A drug also indexed in the MeSH ontology is mycophenolate mofetil (MMF) mainly used to suppress the immune response after organ transplantation. MMF is a prodrug of mycophenolic acid (MPA), which is a potent and selective inhibitor of inosine-5’ monophosphate dehydrogenase (IMPDH) [10]. IMPDH is the rate-limiting enzyme in the de-novo pathway of guanosine synthesis. T- and B-lymphocytes rely on this pathway as their principal source of guanosine in contrast to other cell types that are capable of using the alternative salvage pathway [12]. MPA therefore exhibits a selective cytostatic effect on lymphocytes. MMF is approved for the treatment of allograft rejection after renal, cardiac and liver transplantation [10]. Further clinical studies on other indications, including certain autoimmune diseases and lymphoma are currently ongoing.

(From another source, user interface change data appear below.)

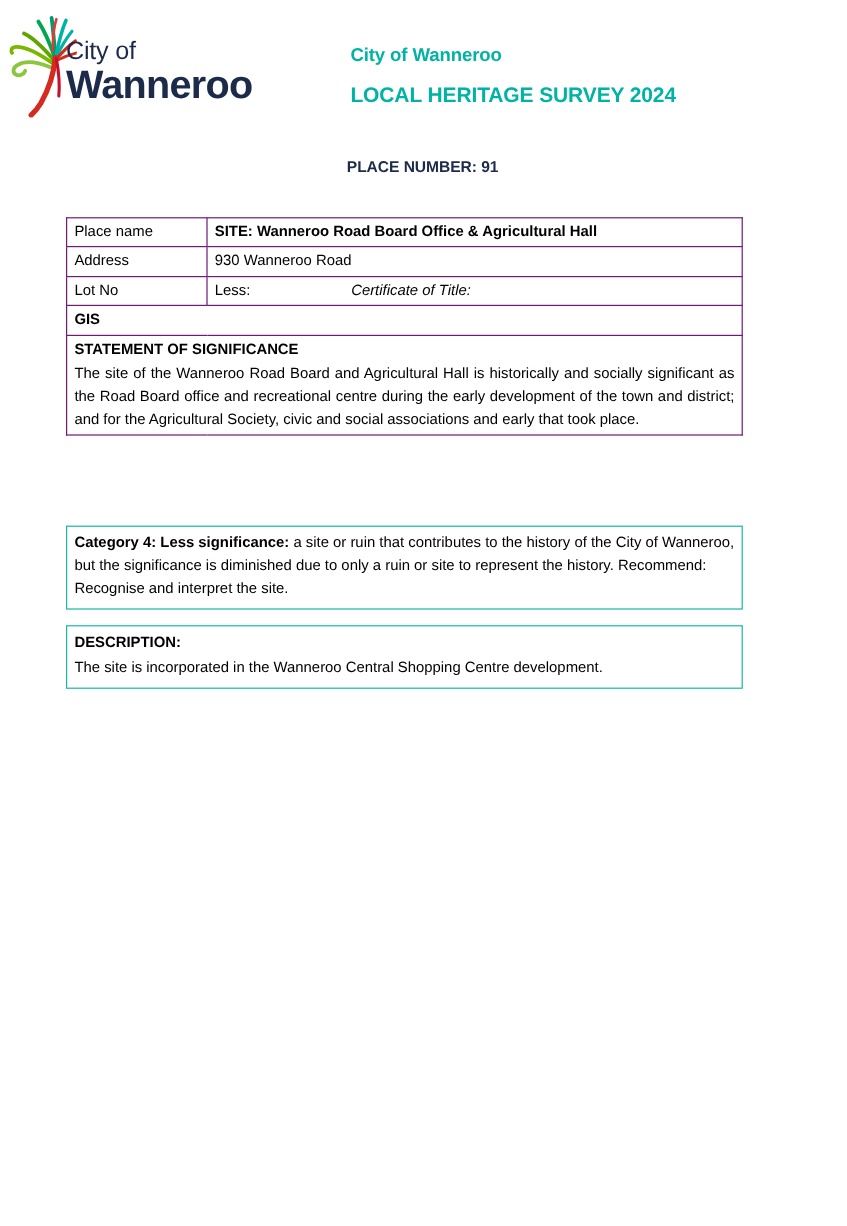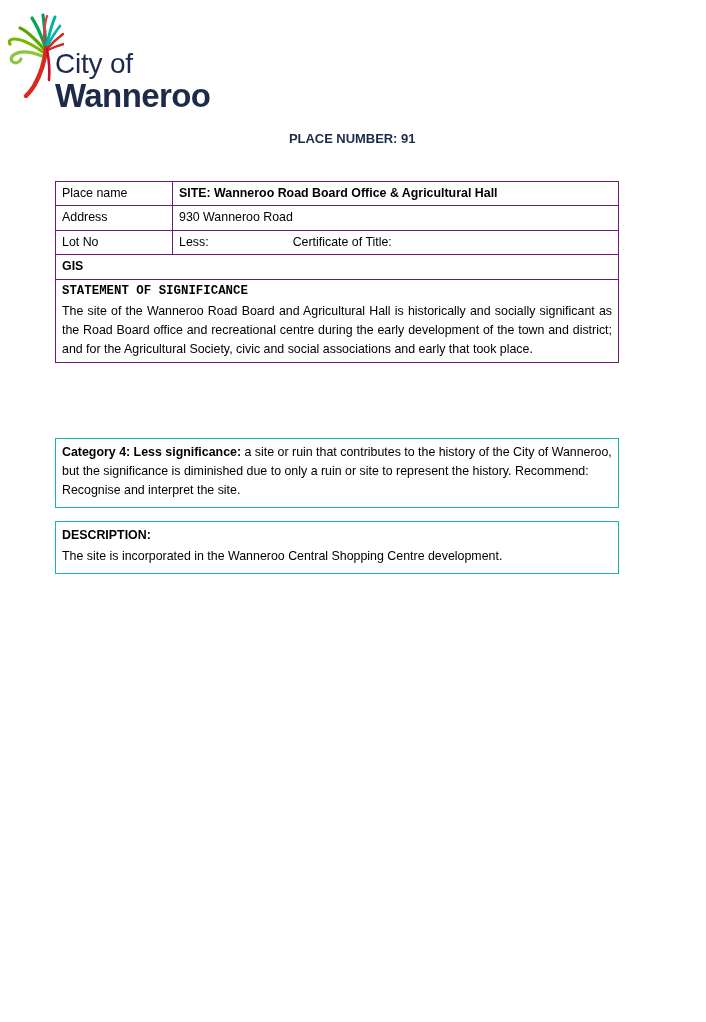--- a/index.html
+++ b/index.html
@@ -47,11 +47,10 @@
     color: #1C2B4A;
   }
   .logo-line1 {
-    font-size: 28px;
+    font-size: 21px;
     letter-spacing: -0.2px;
     display: block;
     margin-bottom: 1px;
-    margin-top: 18px;
   }
   .logo-line2 {
     font-size: 33px;

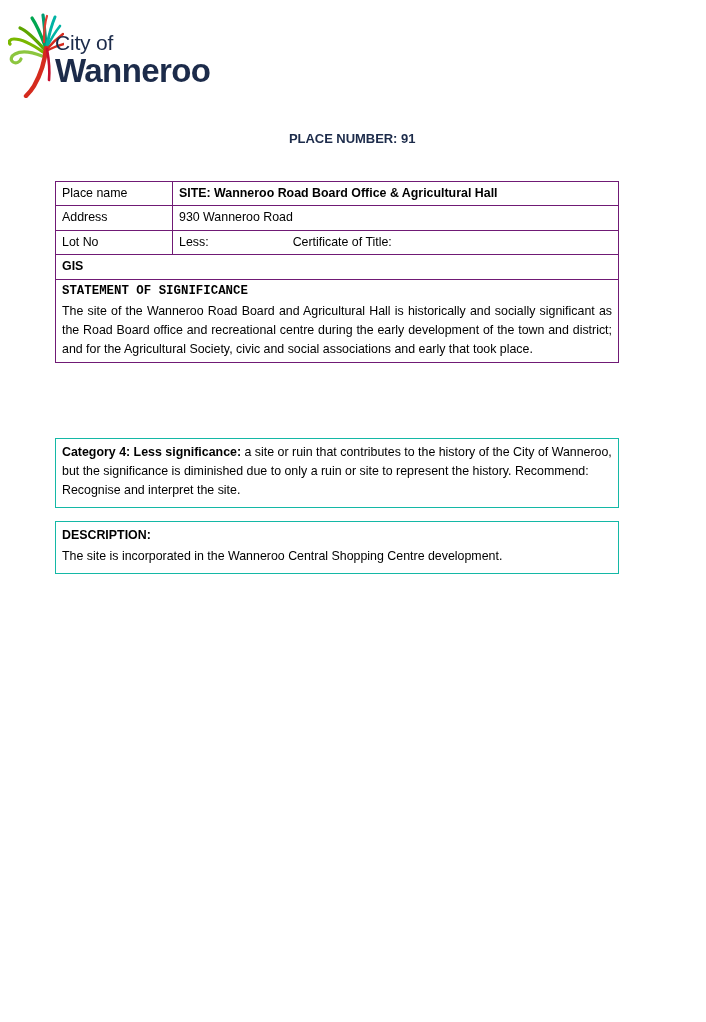--- a/index.html
+++ b/index.html
@@ -184,6 +184,10 @@
     </span>
   </div>
 
+  <div class="title-block">
+    <div class="title-line1">City of Wanneroo</div>
+    <div class="title-line2">LOCAL HERITAGE SURVEY 2024</div>
+  </div>
 
   <div class="place-number">PLACE NUMBER: 91</div>
 </div>

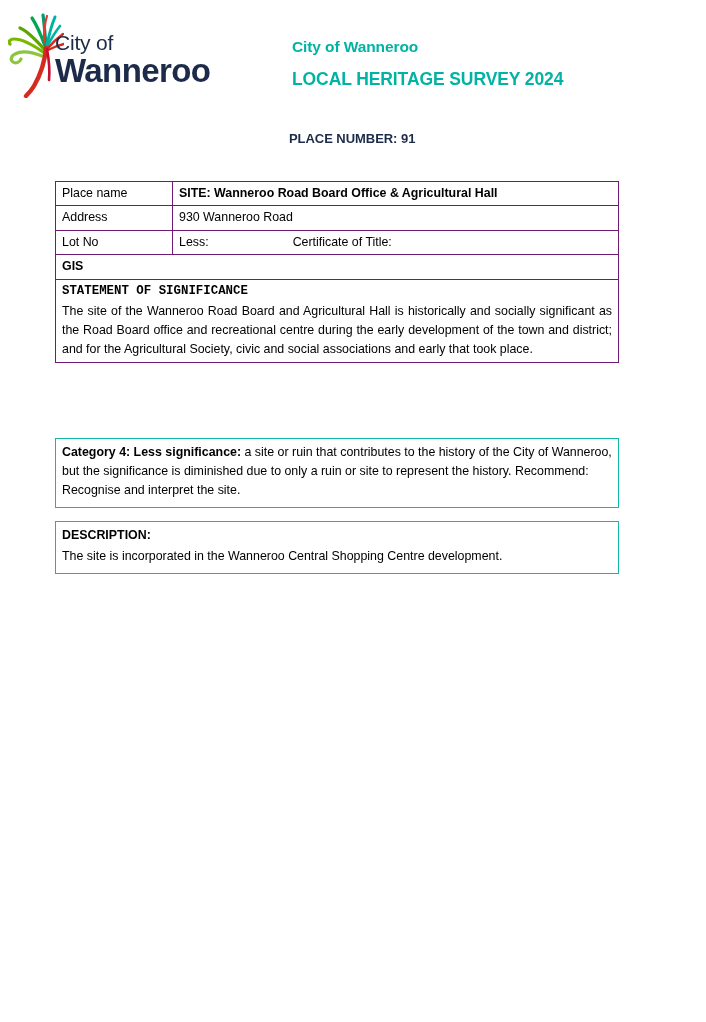--- a/index.html
+++ b/index.html
@@ -117,6 +117,7 @@
   .plan-cell span.ct {
     display: inline-block;
     margin-left: 84px;
+    font-style: italic;
   }
 
   .gis-row td { padding-bottom: 9px; }

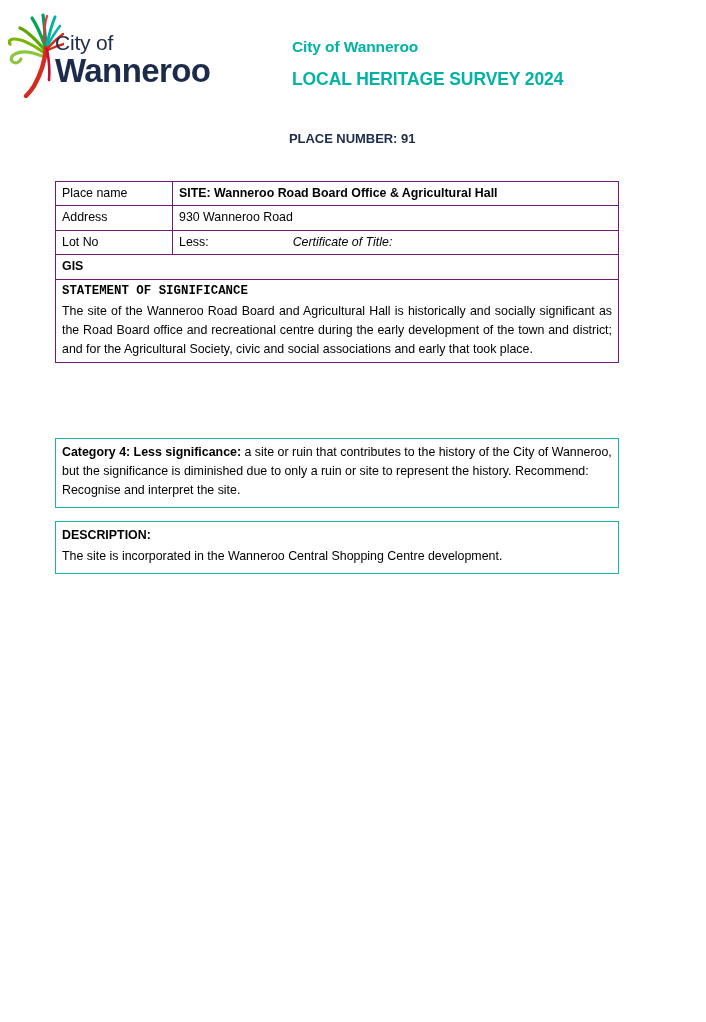--- a/index.html
+++ b/index.html
@@ -126,7 +126,6 @@
   .sos-heading {
     font-weight: bold;
     margin-bottom: 3px;
-    font-family: Liberation Mono, monospace;
   }
   .sos-body {
     text-align: justify;

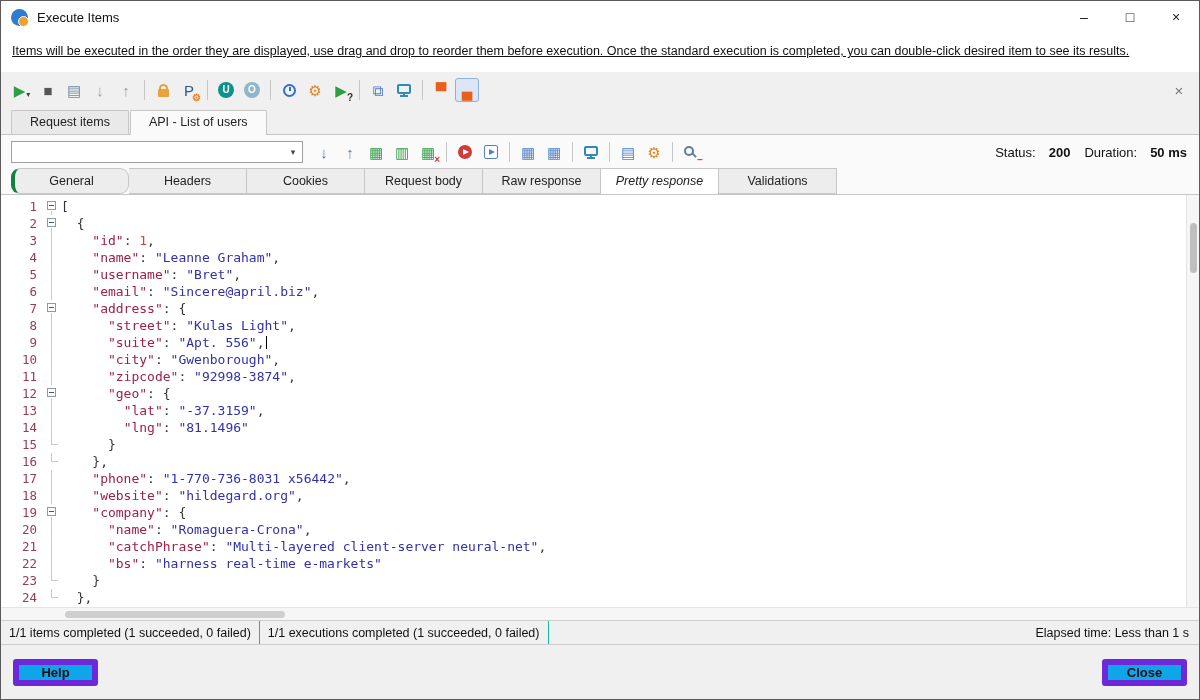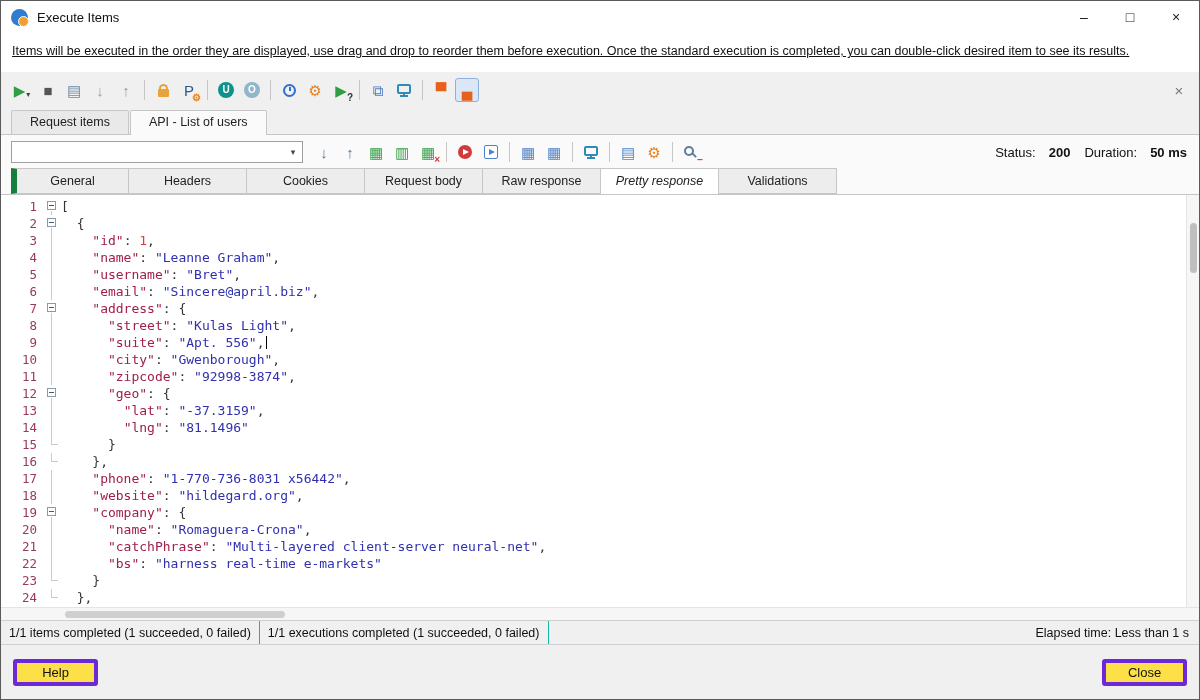--- a/index.html
+++ b/index.html
@@ -75,7 +75,7 @@
                        border-bottom:1px solid #c6c6c6; flex:none; }
   .rtab { min-width:118px; text-align:center; padding:5px 12px; font-size:12.5px; background:#ededed;
           border:1px solid #c6c6c6; border-left:none; color:#222; white-space:nowrap; }
-  .rtab:first-child { border-left:6px solid #15803d; }
+  .rtab:first-child { border-left:4px solid #15803d;border-radius:9px; }
   .rtab.active { background:#fff; margin-bottom:-1px; padding-bottom:6px;font-style:italic; }
 
   

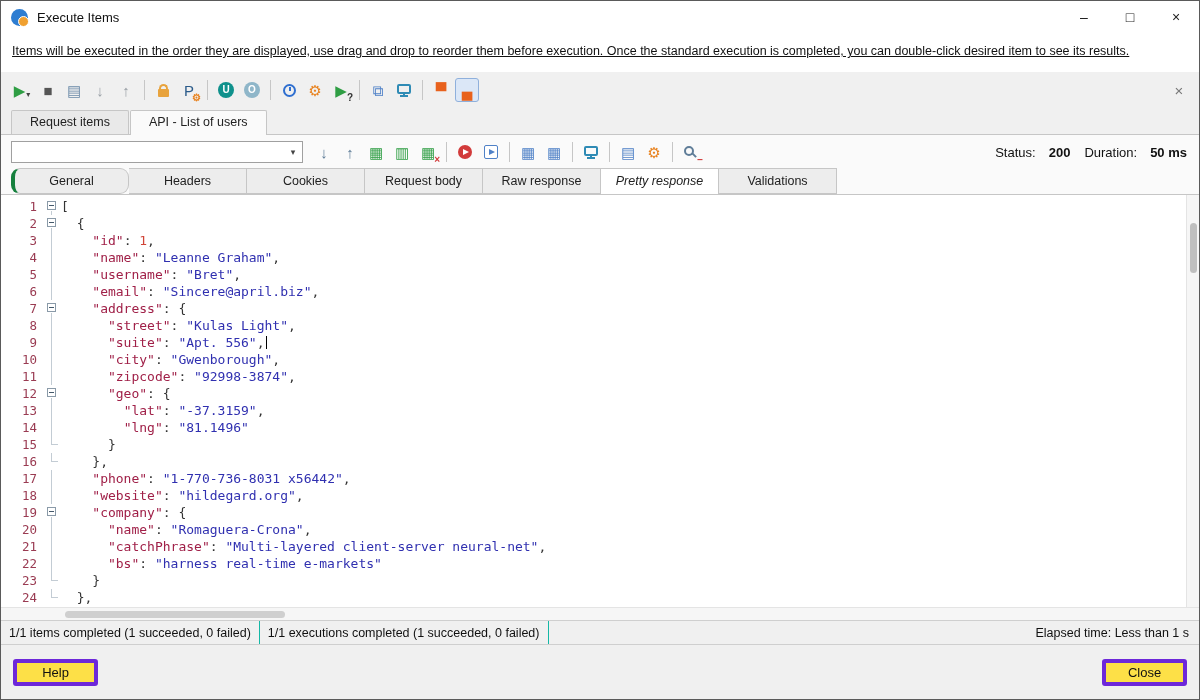--- a/index.html
+++ b/index.html
@@ -112,8 +112,8 @@
 
   
   .footer { height:54px; background:#f0f0f0; display:flex; align-items:center; padding:0 12px; flex:none; }
-  .btn { min-width:85px; height:27px; background:#fde047; border:4px solid #6d28d9; border-radius:3px;
-         font-size:13px; color:#111; display:flex; align-items:center; justify-content:center; }
+  .btn { min-width:85px; height:27px; background:#0ea5e9; border:6px solid #6d28d9; border-radius:3px;
+         font-size:13px; color:#111; display:flex; align-items:center; justify-content:center;font-weight:bold; }
   .btn-close { margin-left:auto; }
 </style>
 </head>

In the present study, we outline a procedure of linking drugs, diseases, and molecular features based on Omics datasets and literature mining approaches with particular focus on the immunosuppressive drug mycophenolate mofetil. Diseases linked to MMF based on molecular features are discussed in the context of currently ongoing clinical trials on MMF.

Materials and Methods

Analysis concept

We utilized public domain Omics sources and literature mining for identifying specific molecular features and consecutively diseases associated with MMF. First a set of molecular features (molecular MMF footprint) was derived by combining results from MMF-specific literature mining and two transcriptomics profiling data sets specifically aimed at reflecting the impact of MMF on the level of protein coding gene expression. Based on this molecular MMF footprint a set of diseases was delineated by computing significant enrichment of disease terms associated to publications being linked to these features, again utilizing literature extraction methods. This resulting set of diseases is thus indirectly related to MMF via molecular features being targets or otherwise affected by MMF. Additionally a second disease list was derived by mining information available for published clinical trials utilizing MMF in treatment. Finally both disease lists, namely on the one hand derived on the basis of the molecular MMF footprint, and on the other hand already evaluated in clinical trials were compared for identifying the overlap of diseases for validating the veracity of our approach, but also to identify potential further diseases which, at least from the viewpoint of molecular profiles, might be addressable by MMF.

Molecular MMF footprint

Molecular features associated with MMF were extracted from two Omics datasets utilizing MMF in-vitro and in-vivo, as well as derived from the scientific literature available on MMF. One MMF associated Omics dataset was retrieved from the Gene Expression Omnibus (GEO) database (http://www.ncbi.nlm.nih.gov/geo) with the GEO dataset ID GSE13922, and the second dataset was retrieved from a compilation of expression data sets found at the connectivity map [12], specifically selecting transcriptomics profiles characterizing the effect of MMF on the cell line MCF-7. In general, identifying data sets specifically characterizing the cellular response to MMF is difficult. Most MMF associated studies available at Gene Expression Omnibus or Array Express are rooted in the transplant context, hence being afflicted with multiple therapeutic regimes involving a variety of drugs. The GEO data set GSE13922 summarizes the effects of MMF on the transcriptome of carotid endarterectomy samples collected from patients with carotid artery stenosis [13]. Given the strong cytostatic effect of MMF on T-cells, a reduction in plaque inflammation and consequently atherosclerosis and cardiovascular events was expected. In this study setting in total 20 patients suffering from carotid artery stenosis were either treated with a single dose of MMF or placebo. Two weeks after treatment start carotid endarterectomy was carried out and plaque specimens were collected for gene expression profiling using Illumina humanRef-8 v2.0 expression BeadArrays. We retrieved the raw data from GEO and identified genes deregulated between the MMF and the placebo group utilizing a t-test (p-value < 0.05) and the foldchange criterion (> 0.6) on the log2 normalized data.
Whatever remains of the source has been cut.